In order to claim parity, the writ petitioners have to indicate that their jobs, duties, responsibilities and functions are similar. In this case, the Court has examined whether the post of Book Binder sanctioned in the High Court and Secretariat of the State Government and in other departments are entitled to same pay scale? No doubt, the post of Book Binder was created in all these departments, but it was held that it is for the writ petitioner to plead and prove that he was performing the same type of work and responsibilities and other factors are similar. This Court, after discussing all facts and factors, rejected the plea for grant of parity and the writ petition was dismissed. It is apt to reproduce relevant portion of the judgment herein: “Having heard the learned counsel for the petitioner, we find no justification in the submission.
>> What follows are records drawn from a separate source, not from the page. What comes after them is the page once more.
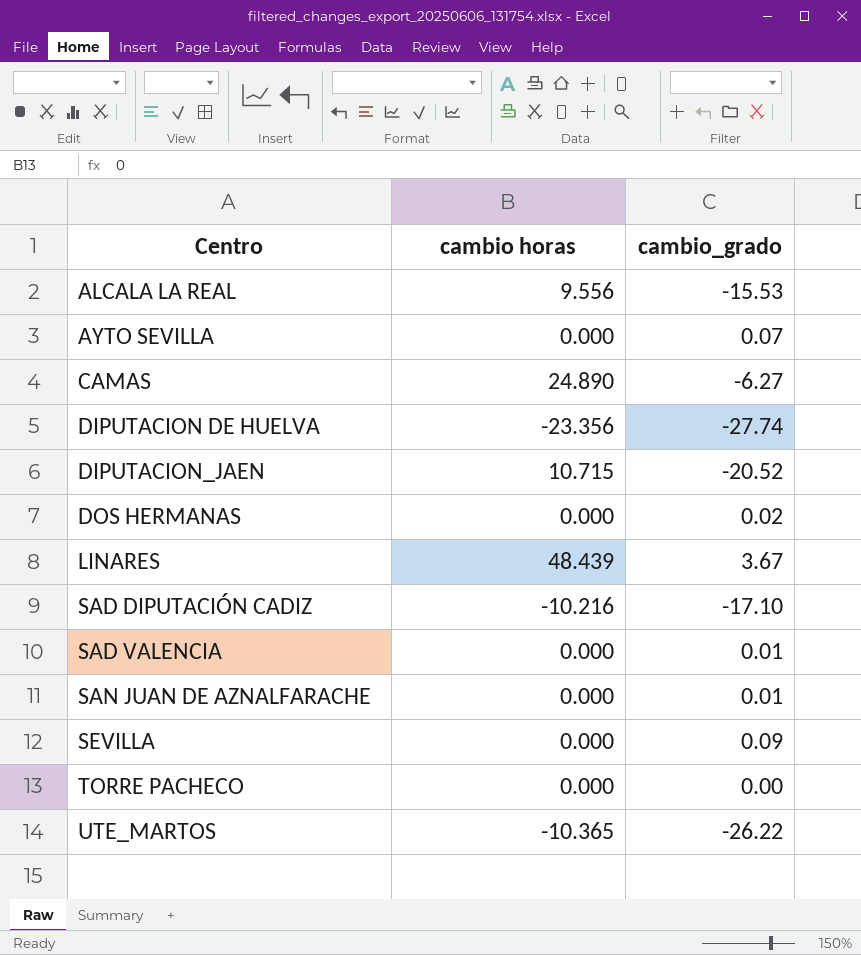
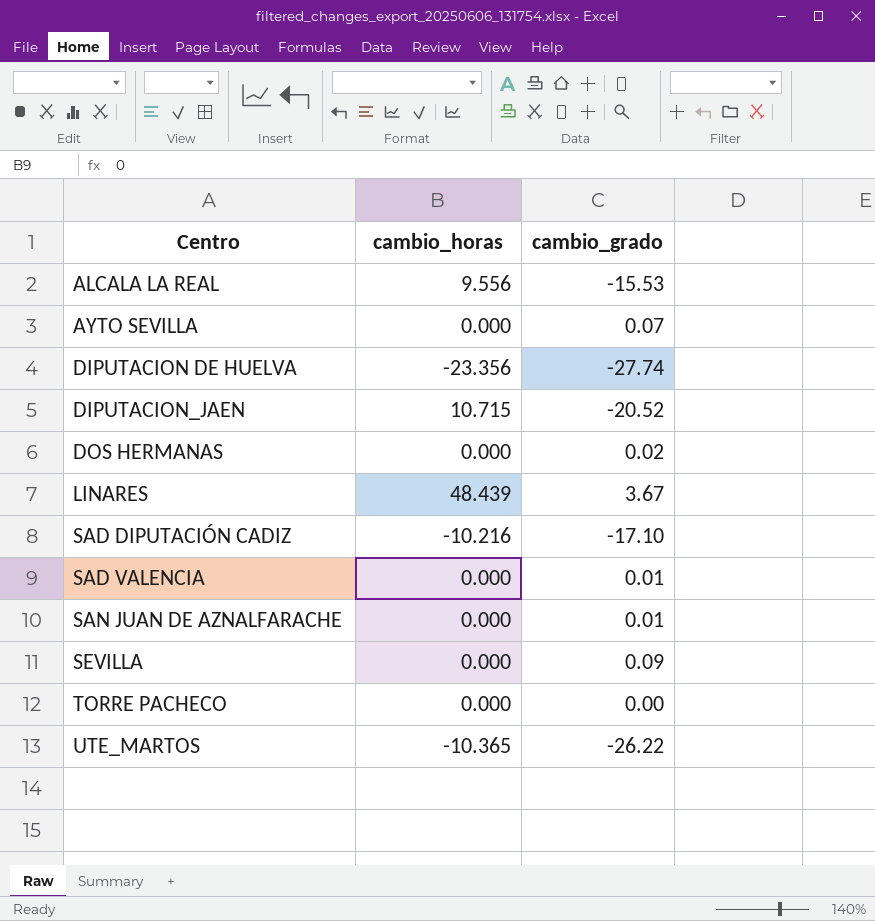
column name: cambio horas -> cambio_horas
row CAMAS: 24.890 | -6.27 -> none

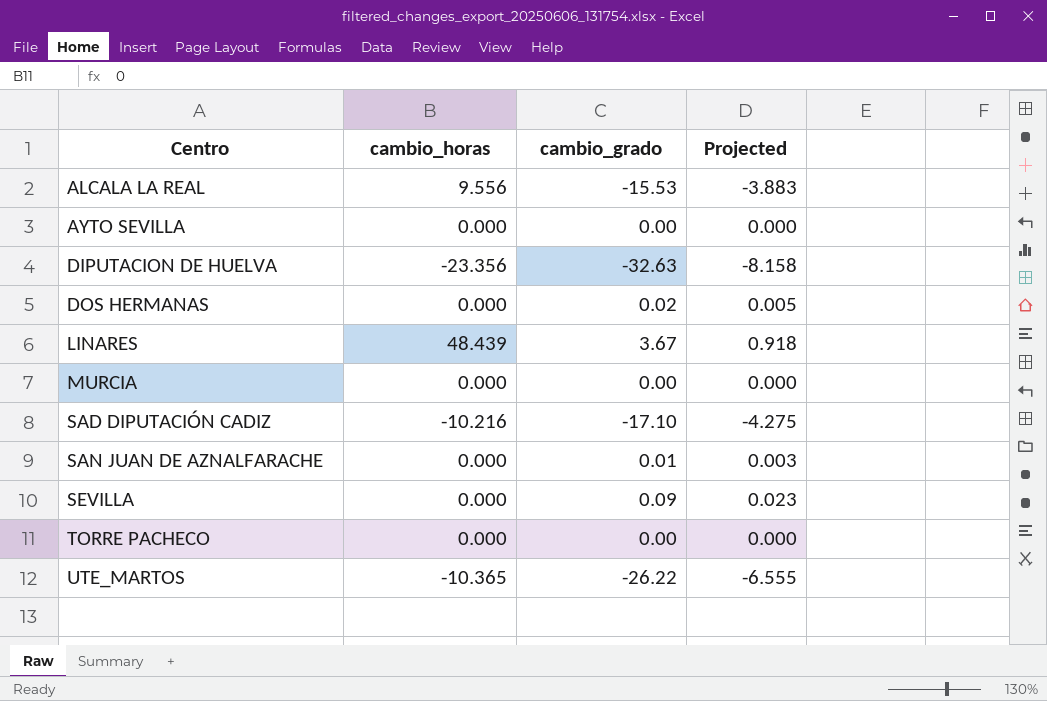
column Projected | formula: none -> [cambio_grado] * 0.25
row DIPUTACION_JAEN: 10.715 | -20.52 -> none
row SAD VALENCIA: 0.000 | 0.01 -> none
AYTO SEVILLA | cambio_grado: 0.07 -> 0.00
DIPUTACION DE HUELVA | cambio_grado: -27.74 -> -32.63
row MURCIA: none -> 0.000 | 0.00 | 0.000

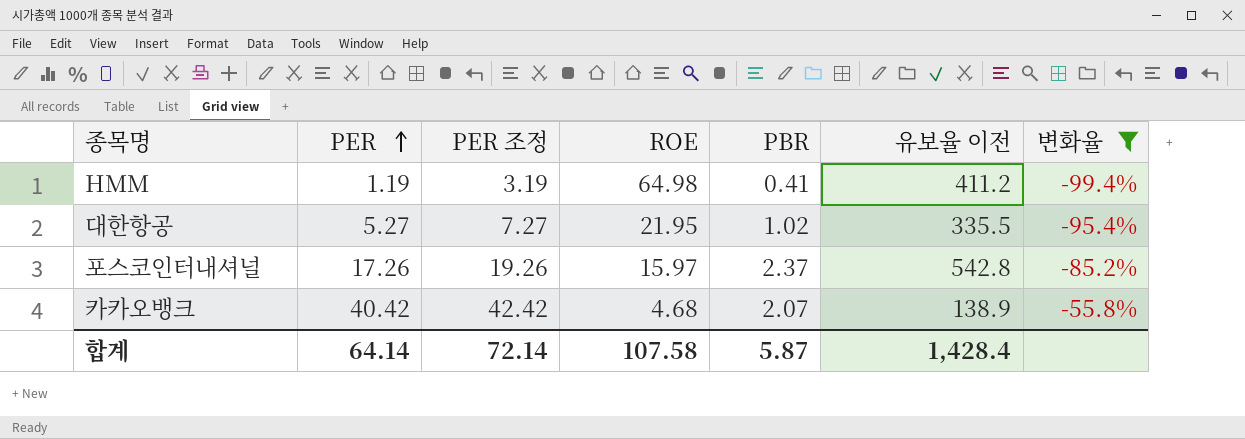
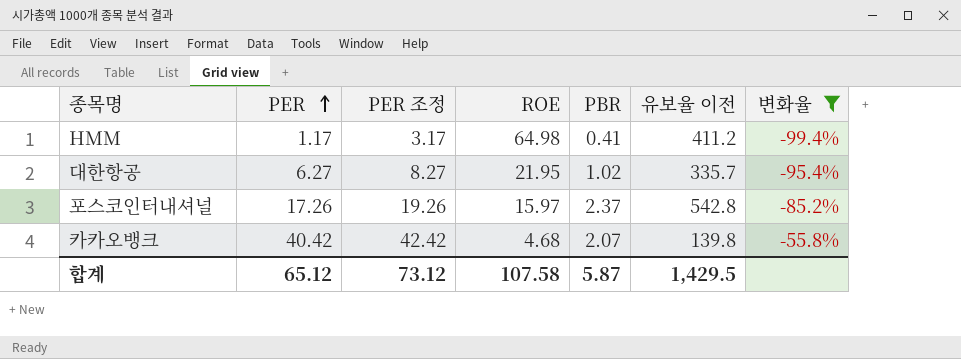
HMM | PER: 1.19 -> 1.17
HMM | PER 조정: 3.19 -> 3.17
대한항공 | PER: 5.27 -> 6.27
대한항공 | PER 조정: 7.27 -> 8.27
대한항공 | 유보율 이전: 335.5 -> 335.7
카카오뱅크 | 유보율 이전: 138.9 -> 139.8
합계 | PER: 64.14 -> 65.12
합계 | PER 조정: 72.14 -> 73.12
합계 | 유보율 이전: 1,428.4 -> 1,429.5

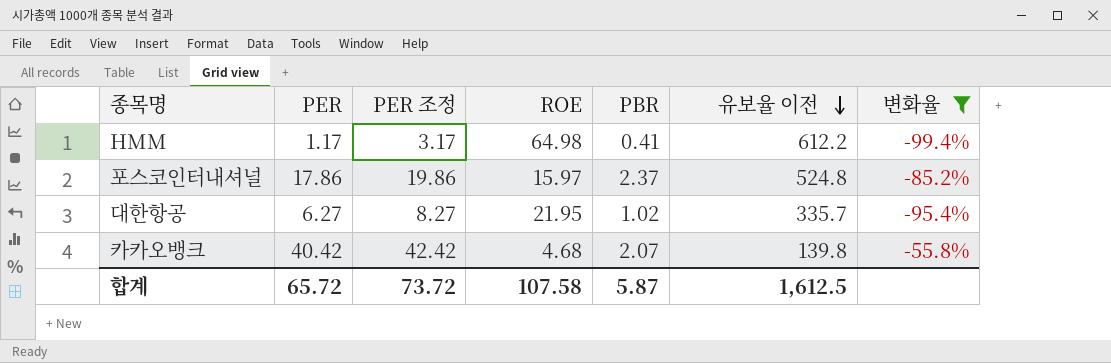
row order: PER ascending -> 유보율 이전 descending
HMM | 유보율 이전: 411.2 -> 612.2
포스코인터내셔널 | PER: 17.26 -> 17.86
포스코인터내셔널 | PER 조정: 19.26 -> 19.86
포스코인터내셔널 | 유보율 이전: 542.8 -> 524.8
합계 | PER: 65.12 -> 65.72
합계 | PER 조정: 73.12 -> 73.72
합계 | 유보율 이전: 1,429.5 -> 1,612.5

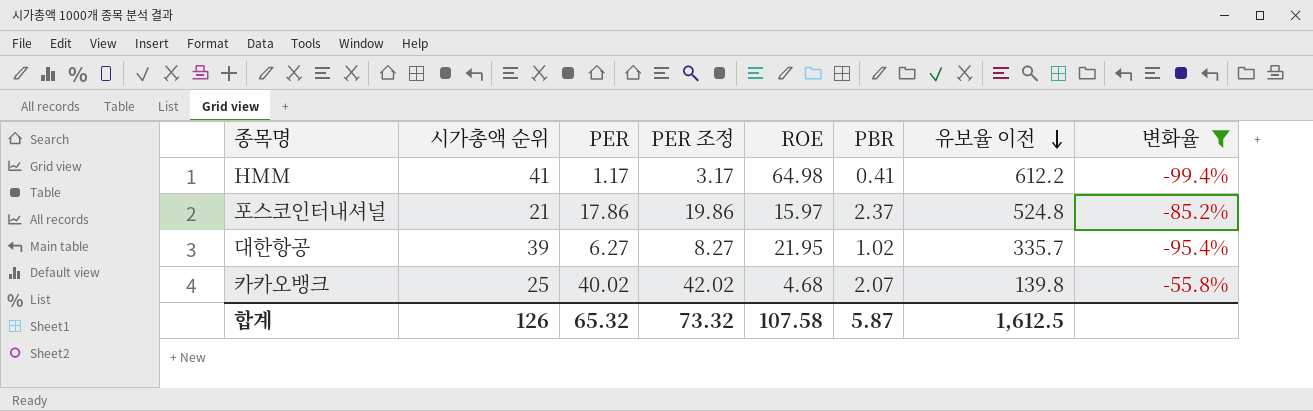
column 시가총액 순위 | position: none -> 2
카카오뱅크 | PER: 40.42 -> 40.02
카카오뱅크 | PER 조정: 42.42 -> 42.02
합계 | PER: 65.72 -> 65.32
합계 | PER 조정: 73.72 -> 73.32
It is too much of the employee of the High Court to claim that the High Court should be equated with the Printing and Stationery Department of the State Government. Even on the basis of job, there would be no similarity. The Printing and Stationery Department would have continuous and different varieties of work needing a different type of Book-Binder than the Book- Binder in the High Court.”” 7. A similar question was also considered by this Court in case titled as Himachal Pradesh State Electricity Board versus Rajinder Upadhaya & others, being LPA No. 51 of 2009, decided on 11th September, 2014, and after discussing the law, it has been held by this Court that in order to claim parity, the writ petitioner has to indicate that their functions, responsibilities and the duties are similar. It is apt to reproduce para 30 of the judgment herein: “30. It was for the writ petitioners to plead, marshal and prove that they were performing the similar duties as the Circle Scale Superintendent was performing and the duties, which are being performed by the Law Officer Grade-I are being performed by them also.”” 8. Applying the tests supra, the impugned judgment is bad in law. Accordingly, is same is set aside and the appeal is allowed. Consequently, the writ petition is dismissed. 9. Pending CMPs, if any, also stand disposed of accordingly.